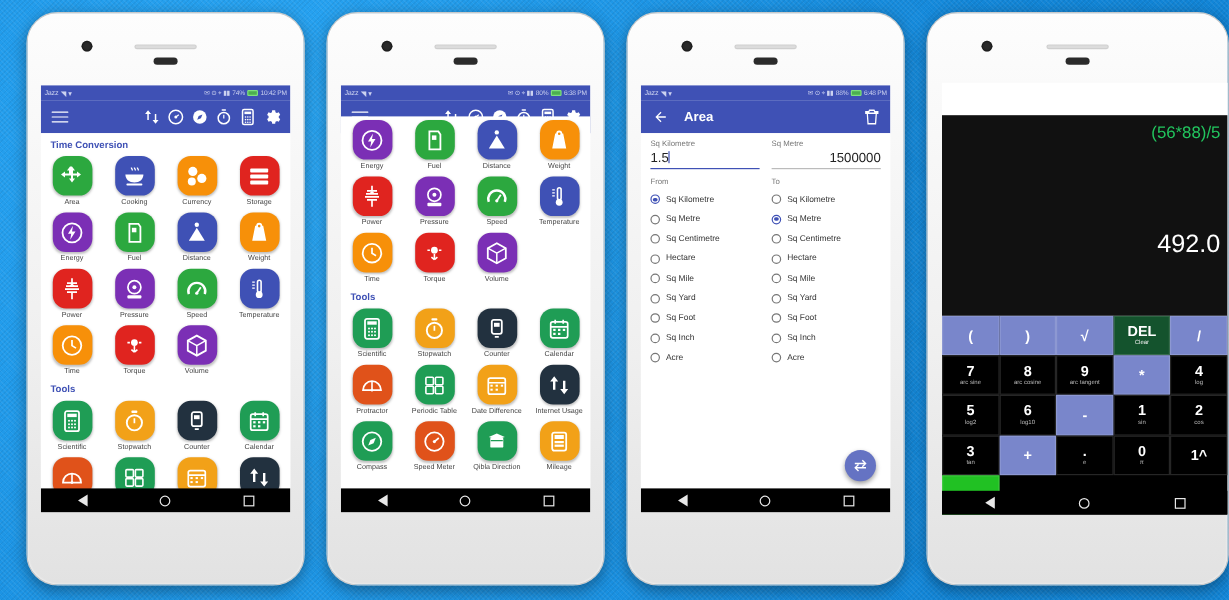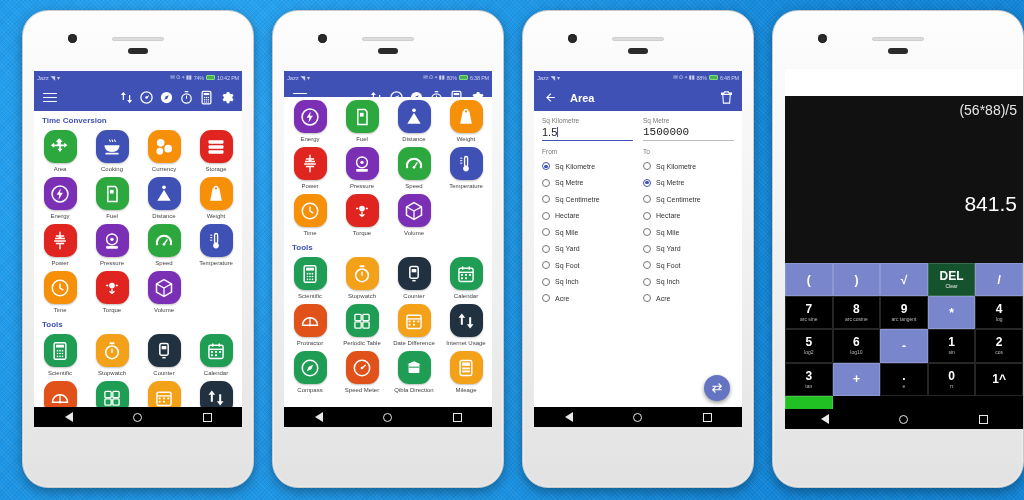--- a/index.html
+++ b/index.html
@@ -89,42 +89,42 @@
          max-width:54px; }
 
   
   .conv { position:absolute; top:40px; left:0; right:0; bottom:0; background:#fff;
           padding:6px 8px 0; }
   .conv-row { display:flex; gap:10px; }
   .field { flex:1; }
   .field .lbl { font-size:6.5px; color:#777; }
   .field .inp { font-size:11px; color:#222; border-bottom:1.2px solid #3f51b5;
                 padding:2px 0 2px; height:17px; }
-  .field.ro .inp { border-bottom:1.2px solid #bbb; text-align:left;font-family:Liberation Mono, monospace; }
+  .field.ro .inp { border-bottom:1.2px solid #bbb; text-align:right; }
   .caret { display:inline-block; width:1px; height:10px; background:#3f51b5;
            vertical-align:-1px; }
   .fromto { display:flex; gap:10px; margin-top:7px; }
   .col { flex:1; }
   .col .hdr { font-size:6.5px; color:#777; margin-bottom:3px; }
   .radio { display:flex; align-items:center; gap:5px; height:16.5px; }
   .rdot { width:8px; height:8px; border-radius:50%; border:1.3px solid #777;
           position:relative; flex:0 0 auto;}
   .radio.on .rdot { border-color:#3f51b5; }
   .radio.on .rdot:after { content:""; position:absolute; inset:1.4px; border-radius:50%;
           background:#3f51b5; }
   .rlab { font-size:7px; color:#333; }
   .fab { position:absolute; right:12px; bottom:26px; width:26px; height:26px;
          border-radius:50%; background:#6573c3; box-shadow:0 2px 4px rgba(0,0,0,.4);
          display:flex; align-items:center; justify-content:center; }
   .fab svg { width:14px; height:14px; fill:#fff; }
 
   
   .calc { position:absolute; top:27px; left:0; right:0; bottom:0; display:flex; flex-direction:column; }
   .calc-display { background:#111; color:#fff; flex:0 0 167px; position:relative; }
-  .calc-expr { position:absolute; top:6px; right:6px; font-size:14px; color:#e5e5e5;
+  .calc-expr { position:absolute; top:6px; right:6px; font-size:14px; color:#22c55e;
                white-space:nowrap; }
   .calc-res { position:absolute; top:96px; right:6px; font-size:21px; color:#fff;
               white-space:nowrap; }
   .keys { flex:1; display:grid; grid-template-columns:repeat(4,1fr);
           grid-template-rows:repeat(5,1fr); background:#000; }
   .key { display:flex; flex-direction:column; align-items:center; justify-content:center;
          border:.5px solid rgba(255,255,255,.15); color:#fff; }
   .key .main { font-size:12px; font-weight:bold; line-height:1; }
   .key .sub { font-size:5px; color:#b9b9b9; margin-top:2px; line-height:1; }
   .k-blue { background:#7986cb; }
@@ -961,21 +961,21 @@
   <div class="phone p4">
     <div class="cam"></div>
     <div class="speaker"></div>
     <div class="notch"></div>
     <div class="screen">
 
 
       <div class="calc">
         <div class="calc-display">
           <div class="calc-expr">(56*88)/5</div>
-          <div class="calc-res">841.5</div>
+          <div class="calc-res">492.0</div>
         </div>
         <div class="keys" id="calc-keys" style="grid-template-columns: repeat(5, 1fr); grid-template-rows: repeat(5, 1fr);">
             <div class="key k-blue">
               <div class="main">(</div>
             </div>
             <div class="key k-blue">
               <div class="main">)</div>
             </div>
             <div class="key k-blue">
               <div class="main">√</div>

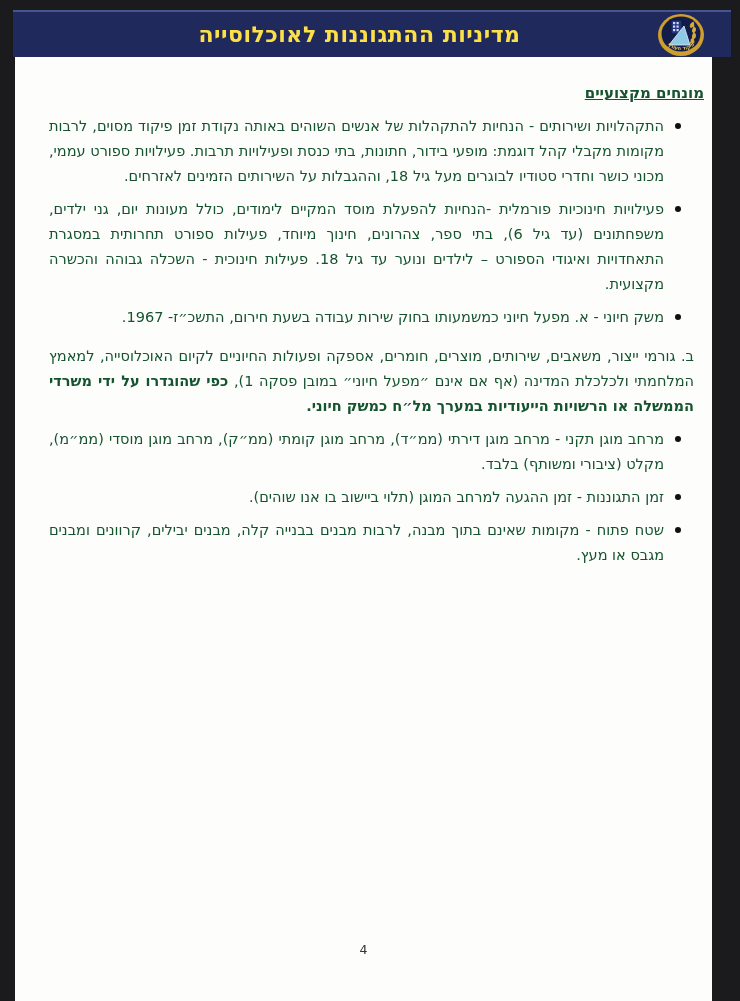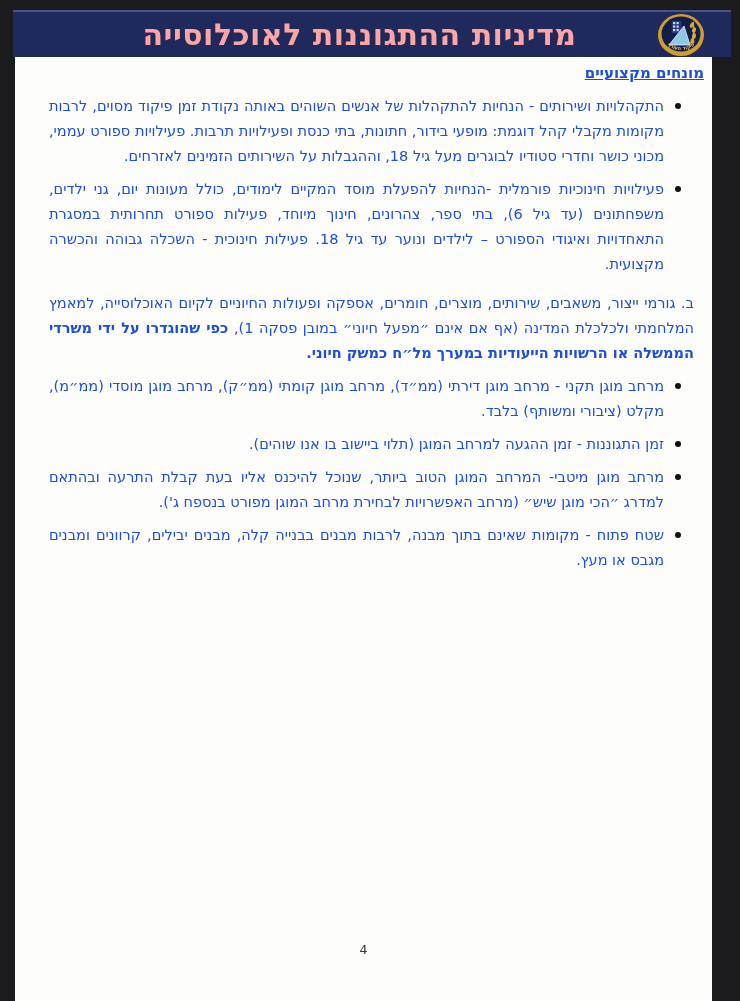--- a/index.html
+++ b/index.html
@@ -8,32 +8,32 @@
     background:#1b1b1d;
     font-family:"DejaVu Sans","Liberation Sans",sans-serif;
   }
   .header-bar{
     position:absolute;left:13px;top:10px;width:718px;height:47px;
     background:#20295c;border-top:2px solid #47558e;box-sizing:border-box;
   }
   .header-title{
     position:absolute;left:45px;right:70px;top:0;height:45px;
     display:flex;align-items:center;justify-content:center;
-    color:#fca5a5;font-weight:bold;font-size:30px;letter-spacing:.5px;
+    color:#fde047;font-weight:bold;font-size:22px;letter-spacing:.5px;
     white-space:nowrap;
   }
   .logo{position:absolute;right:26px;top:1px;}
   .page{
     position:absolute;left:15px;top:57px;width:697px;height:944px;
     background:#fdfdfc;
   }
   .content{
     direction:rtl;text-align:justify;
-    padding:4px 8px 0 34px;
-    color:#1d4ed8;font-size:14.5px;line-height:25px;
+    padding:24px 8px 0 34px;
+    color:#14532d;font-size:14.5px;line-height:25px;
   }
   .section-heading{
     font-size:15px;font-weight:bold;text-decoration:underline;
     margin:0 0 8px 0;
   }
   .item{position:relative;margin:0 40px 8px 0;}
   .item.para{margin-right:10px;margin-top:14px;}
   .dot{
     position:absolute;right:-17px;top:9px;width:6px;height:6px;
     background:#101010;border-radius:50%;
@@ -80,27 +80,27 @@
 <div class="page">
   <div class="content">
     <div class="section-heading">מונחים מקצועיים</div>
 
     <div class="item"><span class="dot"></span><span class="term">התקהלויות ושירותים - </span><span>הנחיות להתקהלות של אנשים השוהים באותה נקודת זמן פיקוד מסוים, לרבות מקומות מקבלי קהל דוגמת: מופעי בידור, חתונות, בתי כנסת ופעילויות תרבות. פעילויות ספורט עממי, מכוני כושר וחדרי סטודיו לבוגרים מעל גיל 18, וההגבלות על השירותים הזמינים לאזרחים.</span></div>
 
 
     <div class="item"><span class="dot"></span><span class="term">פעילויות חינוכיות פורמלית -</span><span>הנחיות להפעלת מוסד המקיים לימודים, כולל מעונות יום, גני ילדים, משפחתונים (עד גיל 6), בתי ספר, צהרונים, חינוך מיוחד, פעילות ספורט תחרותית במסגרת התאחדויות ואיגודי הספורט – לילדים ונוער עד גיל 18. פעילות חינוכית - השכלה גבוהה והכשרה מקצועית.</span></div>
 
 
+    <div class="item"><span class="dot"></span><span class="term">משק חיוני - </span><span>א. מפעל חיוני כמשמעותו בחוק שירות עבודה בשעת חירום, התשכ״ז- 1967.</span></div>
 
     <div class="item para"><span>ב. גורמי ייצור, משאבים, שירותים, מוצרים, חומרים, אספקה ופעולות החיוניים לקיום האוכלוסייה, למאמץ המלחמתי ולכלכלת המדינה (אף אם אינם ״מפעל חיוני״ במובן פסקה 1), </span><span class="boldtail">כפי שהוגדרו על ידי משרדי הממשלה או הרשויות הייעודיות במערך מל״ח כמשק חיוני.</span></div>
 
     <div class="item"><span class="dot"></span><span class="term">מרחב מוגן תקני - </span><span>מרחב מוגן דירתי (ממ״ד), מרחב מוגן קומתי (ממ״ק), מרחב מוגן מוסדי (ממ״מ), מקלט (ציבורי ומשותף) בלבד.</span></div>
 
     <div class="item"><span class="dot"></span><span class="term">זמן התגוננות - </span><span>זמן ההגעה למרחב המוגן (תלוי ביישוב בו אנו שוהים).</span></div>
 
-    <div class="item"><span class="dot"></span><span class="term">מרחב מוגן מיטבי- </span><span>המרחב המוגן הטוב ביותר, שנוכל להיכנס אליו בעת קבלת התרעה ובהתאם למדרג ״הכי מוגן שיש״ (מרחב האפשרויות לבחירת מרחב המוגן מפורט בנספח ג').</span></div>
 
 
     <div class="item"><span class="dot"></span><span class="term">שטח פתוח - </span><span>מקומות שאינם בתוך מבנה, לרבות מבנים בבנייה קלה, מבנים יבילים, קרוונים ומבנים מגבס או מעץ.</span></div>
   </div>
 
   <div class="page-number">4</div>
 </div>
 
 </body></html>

= = =

_What to work on:_
Leaving out only the pictures, retype every record exactly.

_Response box:_
--- a/index.html
+++ b/index.html
@@ -89,42 +89,42 @@
          max-width:54px; }
 
   
   .conv { position:absolute; top:40px; left:0; right:0; bottom:0; background:#fff;
           padding:6px 8px 0; }
   .conv-row { display:flex; gap:10px; }
   .field { flex:1; }
   .field .lbl { font-size:6.5px; color:#777; }
   .field .inp { font-size:11px; color:#222; border-bottom:1.2px solid #3f51b5;
                 padding:2px 0 2px; height:17px; }
-  .field.ro .inp { border-bottom:1.2px solid #bbb; text-align:left;font-family:Liberation Mono, monospace; }
+  .field.ro .inp { border-bottom:1.2px solid #bbb; text-align:right; }
   .caret { display:inline-block; width:1px; height:10px; background:#3f51b5;
            vertical-align:-1px; }
   .fromto { display:flex; gap:10px; margin-top:7px; }
   .col { flex:1; }
   .col .hdr { font-size:6.5px; color:#777; margin-bottom:3px; }
   .radio { display:flex; align-items:center; gap:5px; height:16.5px; }
   .rdot { width:8px; height:8px; border-radius:50%; border:1.3px solid #777;
           position:relative; flex:0 0 auto;}
   .radio.on .rdot { border-color:#3f51b5; }
   .radio.on .rdot:after { content:""; position:absolute; inset:1.4px; border-radius:50%;
           background:#3f51b5; }
   .rlab { font-size:7px; color:#333; }
   .fab { position:absolute; right:12px; bottom:26px; width:26px; height:26px;
          border-radius:50%; background:#6573c3; box-shadow:0 2px 4px rgba(0,0,0,.4);
          display:flex; align-items:center; justify-content:center; }
   .fab svg { width:14px; height:14px; fill:#fff; }
 
   
   .calc { position:absolute; top:27px; left:0; right:0; bottom:0; display:flex; flex-direction:column; }
   .calc-display { background:#111; color:#fff; flex:0 0 167px; position:relative; }
-  .calc-expr { position:absolute; top:6px; right:6px; font-size:14px; color:#e5e5e5;
+  .calc-expr { position:absolute; top:6px; right:6px; font-size:14px; color:#22c55e;
                white-space:nowrap; }
   .calc-res { position:absolute; top:96px; right:6px; font-size:21px; color:#fff;
               white-space:nowrap; }
   .keys { flex:1; display:grid; grid-template-columns:repeat(4,1fr);
           grid-template-rows:repeat(5,1fr); background:#000; }
   .key { display:flex; flex-direction:column; align-items:center; justify-content:center;
          border:.5px solid rgba(255,255,255,.15); color:#fff; }
   .key .main { font-size:12px; font-weight:bold; line-height:1; }
   .key .sub { font-size:5px; color:#b9b9b9; margin-top:2px; line-height:1; }
   .k-blue { background:#7986cb; }
@@ -961,21 +961,21 @@
   <div class="phone p4">
     <div class="cam"></div>
     <div class="speaker"></div>
     <div class="notch"></div>
     <div class="screen">
 
 
       <div class="calc">
         <div class="calc-display">
           <div class="calc-expr">(56*88)/5</div>
-          <div class="calc-res">841.5</div>
+          <div class="calc-res">492.0</div>
         </div>
         <div class="keys" id="calc-keys" style="grid-template-columns: repeat(5, 1fr); grid-template-rows: repeat(5, 1fr);">
             <div class="key k-blue">
               <div class="main">(</div>
             </div>
             <div class="key k-blue">
               <div class="main">)</div>
             </div>
             <div class="key k-blue">
               <div class="main">√</div>

--- a/index.html
+++ b/index.html
@@ -8,32 +8,32 @@
     background:#1b1b1d;
     font-family:"DejaVu Sans","Liberation Sans",sans-serif;
   }
   .header-bar{
     position:absolute;left:13px;top:10px;width:718px;height:47px;
     background:#20295c;border-top:2px solid #47558e;box-sizing:border-box;
   }
   .header-title{
     position:absolute;left:45px;right:70px;top:0;height:45px;
     display:flex;align-items:center;justify-content:center;
-    color:#fca5a5;font-weight:bold;font-size:30px;letter-spacing:.5px;
+    color:#fde047;font-weight:bold;font-size:22px;letter-spacing:.5px;
     white-space:nowrap;
   }
   .logo{position:absolute;right:26px;top:1px;}
   .page{
     position:absolute;left:15px;top:57px;width:697px;height:944px;
     background:#fdfdfc;
   }
   .content{
     direction:rtl;text-align:justify;
-    padding:4px 8px 0 34px;
-    color:#1d4ed8;font-size:14.5px;line-height:25px;
+    padding:24px 8px 0 34px;
+    color:#14532d;font-size:14.5px;line-height:25px;
   }
   .section-heading{
     font-size:15px;font-weight:bold;text-decoration:underline;
     margin:0 0 8px 0;
   }
   .item{position:relative;margin:0 40px 8px 0;}
   .item.para{margin-right:10px;margin-top:14px;}
   .dot{
     position:absolute;right:-17px;top:9px;width:6px;height:6px;
     background:#101010;border-radius:50%;
@@ -80,27 +80,27 @@
 <div class="page">
   <div class="content">
     <div class="section-heading">מונחים מקצועיים</div>
 
     <div class="item"><span class="dot"></span><span class="term">התקהלויות ושירותים - </span><span>הנחיות להתקהלות של אנשים השוהים באותה נקודת זמן פיקוד מסוים, לרבות מקומות מקבלי קהל דוגמת: מופעי בידור, חתונות, בתי כנסת ופעילויות תרבות. פעילויות ספורט עממי, מכוני כושר וחדרי סטודיו לבוגרים מעל גיל 18, וההגבלות על השירותים הזמינים לאזרחים.</span></div>
 
 
     <div class="item"><span class="dot"></span><span class="term">פעילויות חינוכיות פורמלית -</span><span>הנחיות להפעלת מוסד המקיים לימודים, כולל מעונות יום, גני ילדים, משפחתונים (עד גיל 6), בתי ספר, צהרונים, חינוך מיוחד, פעילות ספורט תחרותית במסגרת התאחדויות ואיגודי הספורט – לילדים ונוער עד גיל 18. פעילות חינוכית - השכלה גבוהה והכשרה מקצועית.</span></div>
 
 
+    <div class="item"><span class="dot"></span><span class="term">משק חיוני - </span><span>א. מפעל חיוני כמשמעותו בחוק שירות עבודה בשעת חירום, התשכ״ז- 1967.</span></div>
 
     <div class="item para"><span>ב. גורמי ייצור, משאבים, שירותים, מוצרים, חומרים, אספקה ופעולות החיוניים לקיום האוכלוסייה, למאמץ המלחמתי ולכלכלת המדינה (אף אם אינם ״מפעל חיוני״ במובן פסקה 1), </span><span class="boldtail">כפי שהוגדרו על ידי משרדי הממשלה או הרשויות הייעודיות במערך מל״ח כמשק חיוני.</span></div>
 
     <div class="item"><span class="dot"></span><span class="term">מרחב מוגן תקני - </span><span>מרחב מוגן דירתי (ממ״ד), מרחב מוגן קומתי (ממ״ק), מרחב מוגן מוסדי (ממ״מ), מקלט (ציבורי ומשותף) בלבד.</span></div>
 
     <div class="item"><span class="dot"></span><span class="term">זמן התגוננות - </span><span>זמן ההגעה למרחב המוגן (תלוי ביישוב בו אנו שוהים).</span></div>
 
-    <div class="item"><span class="dot"></span><span class="term">מרחב מוגן מיטבי- </span><span>המרחב המוגן הטוב ביותר, שנוכל להיכנס אליו בעת קבלת התרעה ובהתאם למדרג ״הכי מוגן שיש״ (מרחב האפשרויות לבחירת מרחב המוגן מפורט בנספח ג').</span></div>
 
 
     <div class="item"><span class="dot"></span><span class="term">שטח פתוח - </span><span>מקומות שאינם בתוך מבנה, לרבות מבנים בבנייה קלה, מבנים יבילים, קרוונים ומבנים מגבס או מעץ.</span></div>
   </div>
 
   <div class="page-number">4</div>
 </div>
 
 </body></html>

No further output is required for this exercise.